The big five-o hit him hard. He knew he’d never be young again, and that he only had a limited amount of time left to enjoy life before his body started falling apart. Winter was tuning up. He didn’t want to add on more regrets and let potential good times pass him by. He had a lot of money, and he still had his health and some of his looks.

All those things he supposedly couldn’t do any more he did as much as possible. He carried on smoking, sparingly at first, no more than five or six a day. But he soon rediscovered that bygone comfort in nicotine and the routine of addiction: it was something to organise his aimless life around. He started drinking again too. And chasing after women.

Then he fell in love.

Tameka Barber.

Or Hurricane Tameka, as Joe later called her.

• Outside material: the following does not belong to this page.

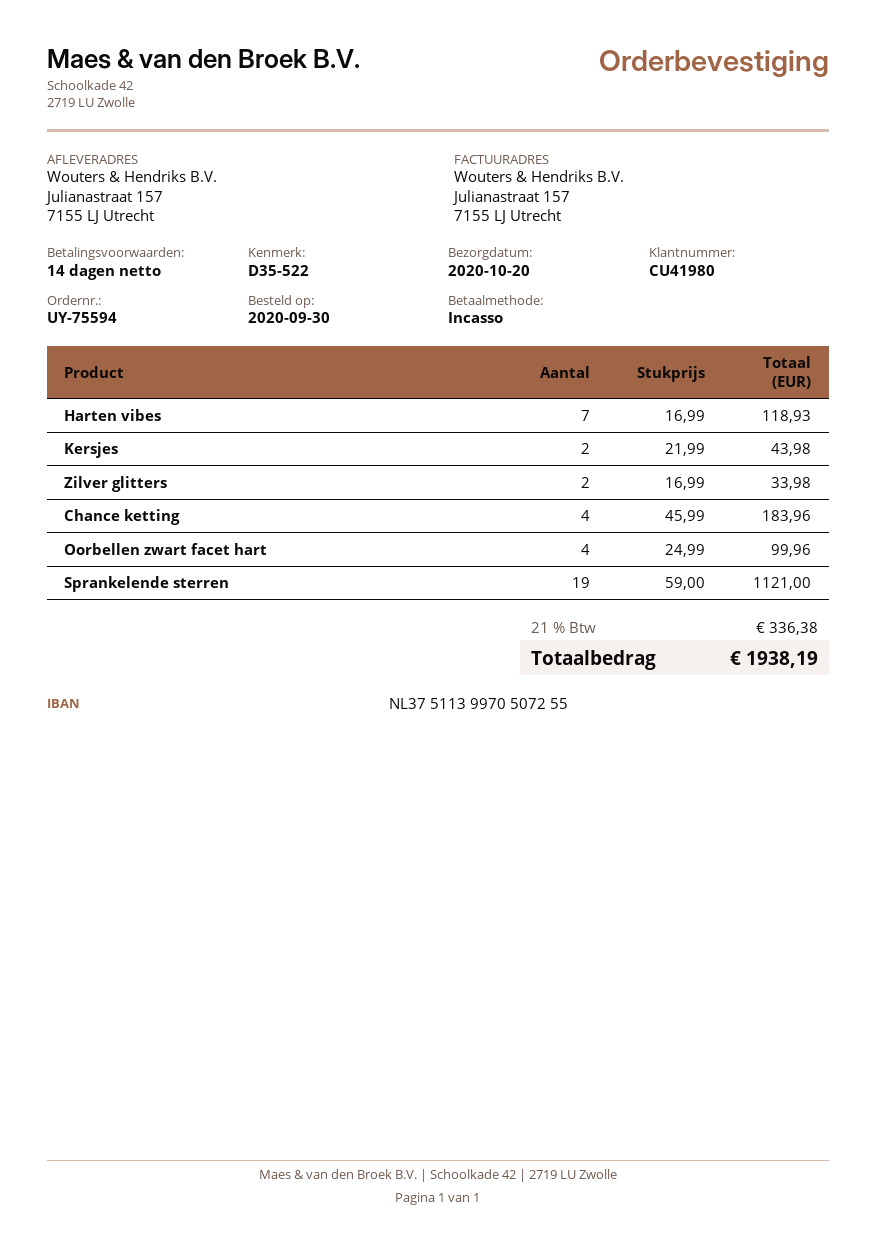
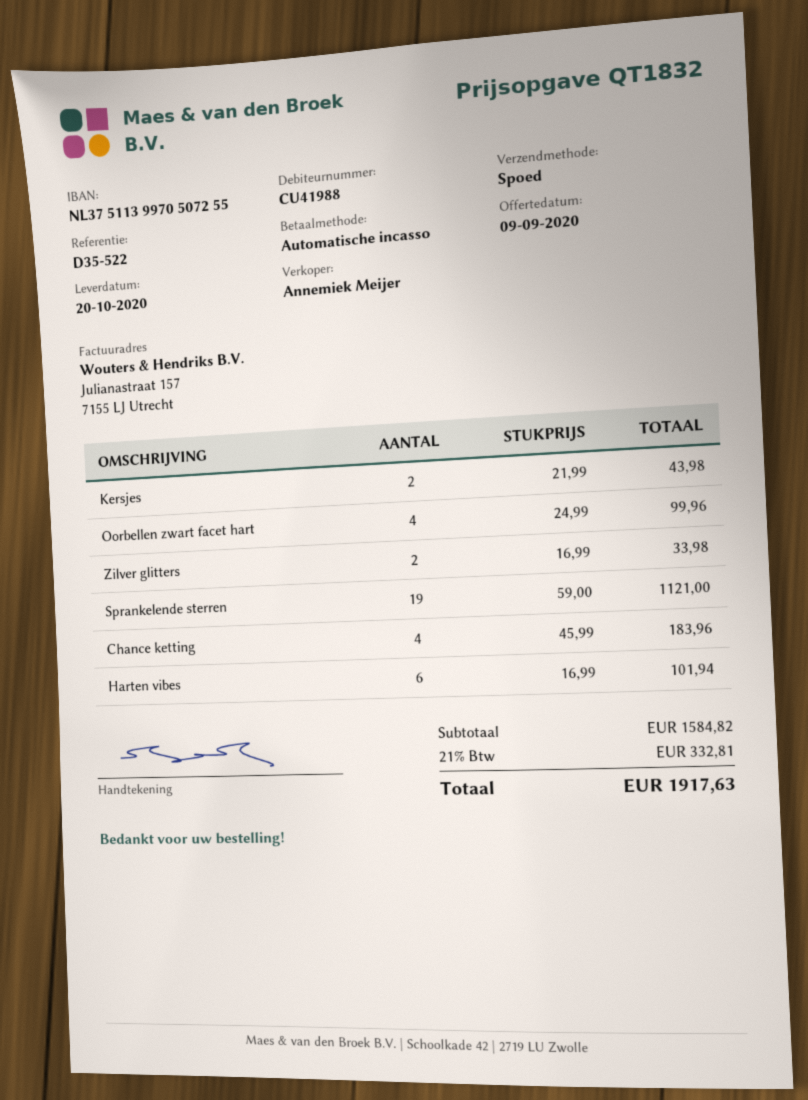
customer number: CU41980 -> CU41988
Harten vibes: 7 x 16.99 = 118.93 -> 6 x 16.99 = 101.94
tax: 21% = 336.38 -> 21% = 332.81
total: 1938.19 -> 1917.63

They met in May 2000. She was a trainer at his gym. A six-foot-tall ebony goddess, fit, muscular, lean, beautiful. He deliberately took her abs class to have a pretext to talk to her, noticing the red rose tattoo on her ankle, the other on her right breast, when she bent over. He liked her wicked smile and the laugh that went with it, a knowing, earthy cackle, three parts sex, one part danger. Eventually he asked her out and they got together. On paper it didn’t look too bad – she was thirty-seven (although she looked ten years younger, thanks to a healthy lifestyle). In public, however, they looked like the typical Miami Beach couple – the rich, bald old white man with his young, statuesque exotic trophy squeeze. It couldn’t be helped. It was what it was.

They had some great times. The sex was wild – intense, gymnastic and inventive. He found it went even better with coke – which he’d only ever tried once before. He fell in love and told her so. She said she loved him too. He contemplated marrying her. She told him he’d make a good dad.